I want to play. I want to do this and be so free that no thoughts of an outside influence could possibly interrupt the moment.
This is an item for me.
I want to strike this off my list.
And after, I want to take in the late night air and go for a walk.
I want to have the rhythm still beating in my heart.
I want to feel the air and the wind on my face and with love in my heart, I want to feel the hand of my soulmate in mine.
I think Kenny is right about understanding what it means to be alive.
Sometimes, we have to learn the hard way.
Sometimes dying is the answer.
Sometimes, we have lessons that flash before our eyes only we seldom take the time to listen (or learn).
Sometimes . . . we have those who go before us, who teach us, or who tell us DO NOT BE AFRAID TO LIVE!
This, above all, is the value of true friends, which in my heart – this is what it means to be alive.
To know who you are and to know who you love and to know who loves you.
I believe this is life.
Same as I believe in you, my love, my most special friend, my princess and queen, my pebbles, and most of all; my special heart.
(I love you)
Today’s list –
Say hello to one new person.
Take one first step in a new direction.
Try something that I was otherwise intimidated to try.
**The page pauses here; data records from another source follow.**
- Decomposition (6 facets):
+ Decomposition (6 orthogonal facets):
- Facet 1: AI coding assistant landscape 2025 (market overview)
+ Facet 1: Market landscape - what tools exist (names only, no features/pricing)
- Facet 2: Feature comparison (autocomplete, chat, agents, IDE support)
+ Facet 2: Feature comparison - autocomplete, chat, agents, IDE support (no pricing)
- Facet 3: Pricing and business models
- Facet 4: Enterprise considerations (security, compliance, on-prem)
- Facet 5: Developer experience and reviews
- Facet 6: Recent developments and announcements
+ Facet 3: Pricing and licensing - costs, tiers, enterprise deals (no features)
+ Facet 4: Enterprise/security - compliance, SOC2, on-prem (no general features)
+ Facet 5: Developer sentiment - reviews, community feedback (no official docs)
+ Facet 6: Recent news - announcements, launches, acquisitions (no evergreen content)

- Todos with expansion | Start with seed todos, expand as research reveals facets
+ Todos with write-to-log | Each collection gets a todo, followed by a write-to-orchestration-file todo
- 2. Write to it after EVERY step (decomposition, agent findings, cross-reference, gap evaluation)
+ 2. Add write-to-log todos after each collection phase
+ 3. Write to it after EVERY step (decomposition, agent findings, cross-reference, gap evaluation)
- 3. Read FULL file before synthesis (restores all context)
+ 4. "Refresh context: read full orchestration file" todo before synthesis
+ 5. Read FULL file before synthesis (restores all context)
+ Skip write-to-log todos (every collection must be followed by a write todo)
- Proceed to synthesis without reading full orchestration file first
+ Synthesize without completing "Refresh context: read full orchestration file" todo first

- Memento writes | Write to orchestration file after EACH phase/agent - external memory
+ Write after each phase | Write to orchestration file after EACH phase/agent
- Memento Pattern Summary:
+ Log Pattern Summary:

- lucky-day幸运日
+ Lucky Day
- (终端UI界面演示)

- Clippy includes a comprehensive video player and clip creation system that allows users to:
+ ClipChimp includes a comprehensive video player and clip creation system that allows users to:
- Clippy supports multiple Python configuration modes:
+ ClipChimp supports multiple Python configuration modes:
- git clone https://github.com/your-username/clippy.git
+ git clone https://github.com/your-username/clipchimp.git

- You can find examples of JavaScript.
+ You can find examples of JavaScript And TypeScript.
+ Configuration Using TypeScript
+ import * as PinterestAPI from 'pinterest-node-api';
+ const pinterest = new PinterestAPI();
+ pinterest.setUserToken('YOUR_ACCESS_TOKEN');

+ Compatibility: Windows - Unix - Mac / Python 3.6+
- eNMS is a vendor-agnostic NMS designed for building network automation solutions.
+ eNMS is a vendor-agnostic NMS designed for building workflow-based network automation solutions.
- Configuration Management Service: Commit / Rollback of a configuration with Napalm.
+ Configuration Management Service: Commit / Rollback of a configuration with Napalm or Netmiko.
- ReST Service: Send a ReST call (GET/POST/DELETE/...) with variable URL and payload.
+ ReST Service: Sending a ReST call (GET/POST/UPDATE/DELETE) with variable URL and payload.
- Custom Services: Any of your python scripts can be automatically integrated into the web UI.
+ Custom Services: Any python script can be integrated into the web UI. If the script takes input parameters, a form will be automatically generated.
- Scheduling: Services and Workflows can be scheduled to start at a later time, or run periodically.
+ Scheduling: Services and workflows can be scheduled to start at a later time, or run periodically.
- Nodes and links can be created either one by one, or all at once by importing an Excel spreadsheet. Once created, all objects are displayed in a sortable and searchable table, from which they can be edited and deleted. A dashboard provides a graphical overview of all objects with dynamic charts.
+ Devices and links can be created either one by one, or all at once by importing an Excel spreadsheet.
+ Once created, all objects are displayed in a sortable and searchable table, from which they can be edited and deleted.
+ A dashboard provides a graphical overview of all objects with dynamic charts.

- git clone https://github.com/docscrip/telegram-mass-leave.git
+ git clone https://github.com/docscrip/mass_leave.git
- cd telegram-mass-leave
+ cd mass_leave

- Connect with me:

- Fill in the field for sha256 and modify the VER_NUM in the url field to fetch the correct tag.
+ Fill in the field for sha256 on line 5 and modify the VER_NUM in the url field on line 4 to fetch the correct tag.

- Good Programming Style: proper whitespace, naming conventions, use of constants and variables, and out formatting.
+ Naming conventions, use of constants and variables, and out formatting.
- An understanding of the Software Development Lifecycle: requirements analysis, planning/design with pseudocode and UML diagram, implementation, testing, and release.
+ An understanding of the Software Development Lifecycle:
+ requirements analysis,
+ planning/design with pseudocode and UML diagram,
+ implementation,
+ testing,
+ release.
Cook for the people I love (I did this, by the way – it’s another concoction, but made with love).
Listen to music that feeds the soul.
Exercise both mentally, emotionally and physically
Eat well
Breathe well
Love well
And yes, last but not least –
Live well.
This is my bucket list for today.
Oh, and plan for a dance – at least one, just in case she takes my hand and the midnight air hits our face as the wind blows our hair back . . .
Ah yes, this is a good item for the bucket list.